The new skin care saviour in your make-up cabinet? Suet!

By Cormac Connelly-Smith and Claire Coleman



dmg media (UK)


IT HAS long been a store-cupboard essential, used to make dumplings, pie crusts and Christmas puddings. But suet – also known as tallow – may soon find a place in your beauty cabinet too. Moisturisers made from rendered beef fat, mixed with olive oil and essential oils, have been used for millennia, with an example found preserved in a Roman ruin in London dating back 2,000 years. But this ancient product has become increasingly popular on social-media accounts dedicated to ‘natural’ skincare. Michelle Miha sells several fat-based products, including tallow balm moisturiser and a lard-based night cream, through her company Remnant Beauty. The 47-year-old turned to suet after synthetic skincare products failed to treat her dry skin. She told The Mail on Sunday: ‘I was just shocked. I’m no stranger to medical-grade expensive skincare but this just blew everything I knew out of the water. I was amazed at how good it was and how quick the response in my skin was to when I used it.’ Ryan Porter, 29, has also launched a tallow-based skincare brand after using the substance to treat his eczema. The founder of Northumberland-based Fat Cow said: ‘What I love about it is it’s got everything you need in a skin cream, and it’s got only two ingredients, both of which are natural. It’s filled with nutrients which your skin is able to soak up.’ Tallow balms are created from rendered beef fat, or suet, which is a waste product of the cattle-farming industry. After being refined, they are then whipped with oil to create a smooth, creamy texture. While unscented balms are popular, many are flavoured with essential oils to cover up the odour of the tallow, which has been described by some as being like a roast dinner. Animal fats have been used in skincare before, the most commonly used being lanolin.

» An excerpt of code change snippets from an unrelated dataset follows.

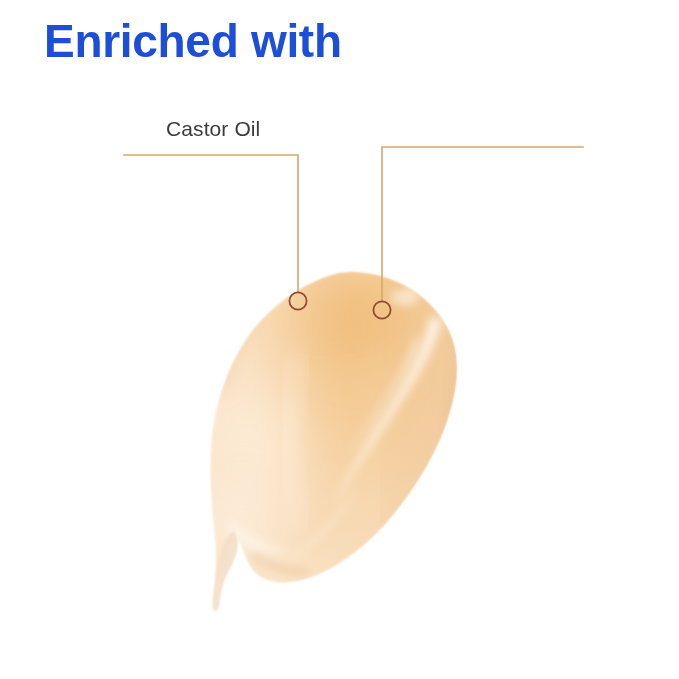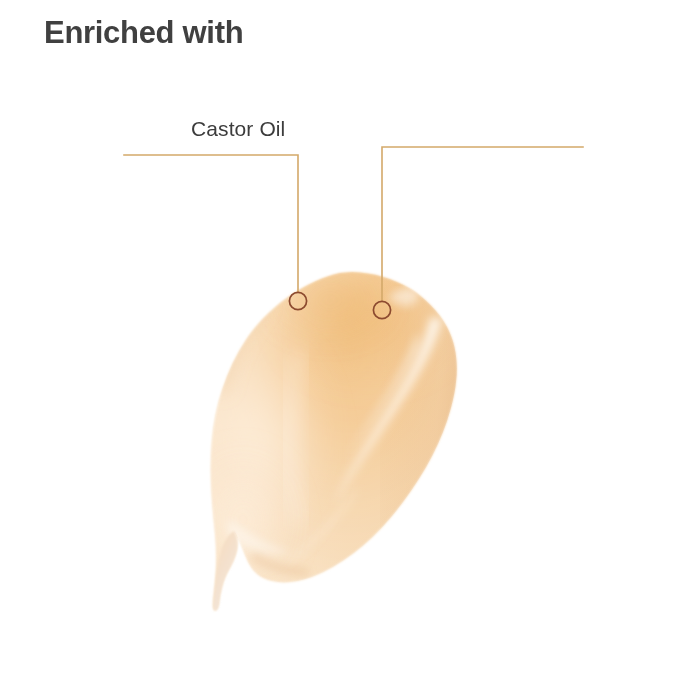--- a/index.html
+++ b/index.html
@@ -14,38 +14,37 @@
     background: #ffffff;
     overflow: hidden;
     font-family: "Liberation Sans", sans-serif;
   }
 
   
   #heading {
     position: absolute;
     left: 44px;
     top: 14px;
-    font-size: 31px;
+    font-size: 46px;
     font-weight: 600;
     letter-spacing: -0.3px;
-    color: #404040;
+    color: #1d4ed8;
     line-height: 1.2;
     white-space: nowrap;
   }
 
   
   .callout-label {
     position: absolute;
     font-size: 21px;
     font-weight: 400;
     color: #3C3C3C;
     letter-spacing: 0.1px;
     white-space: nowrap;
     line-height: 1;
-    margin-left: 25px;
   }
   #label-castor-oil {
     left: 166px;
     top: 118px;
   }
   #label-hyaluronic-acid {
     left: 387px;
     top: 111px;
   }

But cosmetic formulator Dr Colette Haydon said: ‘Lanolin is fat that comes from the skin of the sheep which does have a very similar lipid – or fat – profile to human skin. But when we’re talking about animal body, that’s a completely different thing.’ That’s not to say it can’t have a positive impact on skin. All moisturisers are made up of humectant ingredients that draw water to the skin and occlusive ingredients that stop water escaping from the skin, and almost any form of fat can act as an occlusive. But it can also – like many fats – clog pores. ‘There was a fad for using butter in facials a few years ago and that led to lots of people getting acne,’ Dr Haydon added.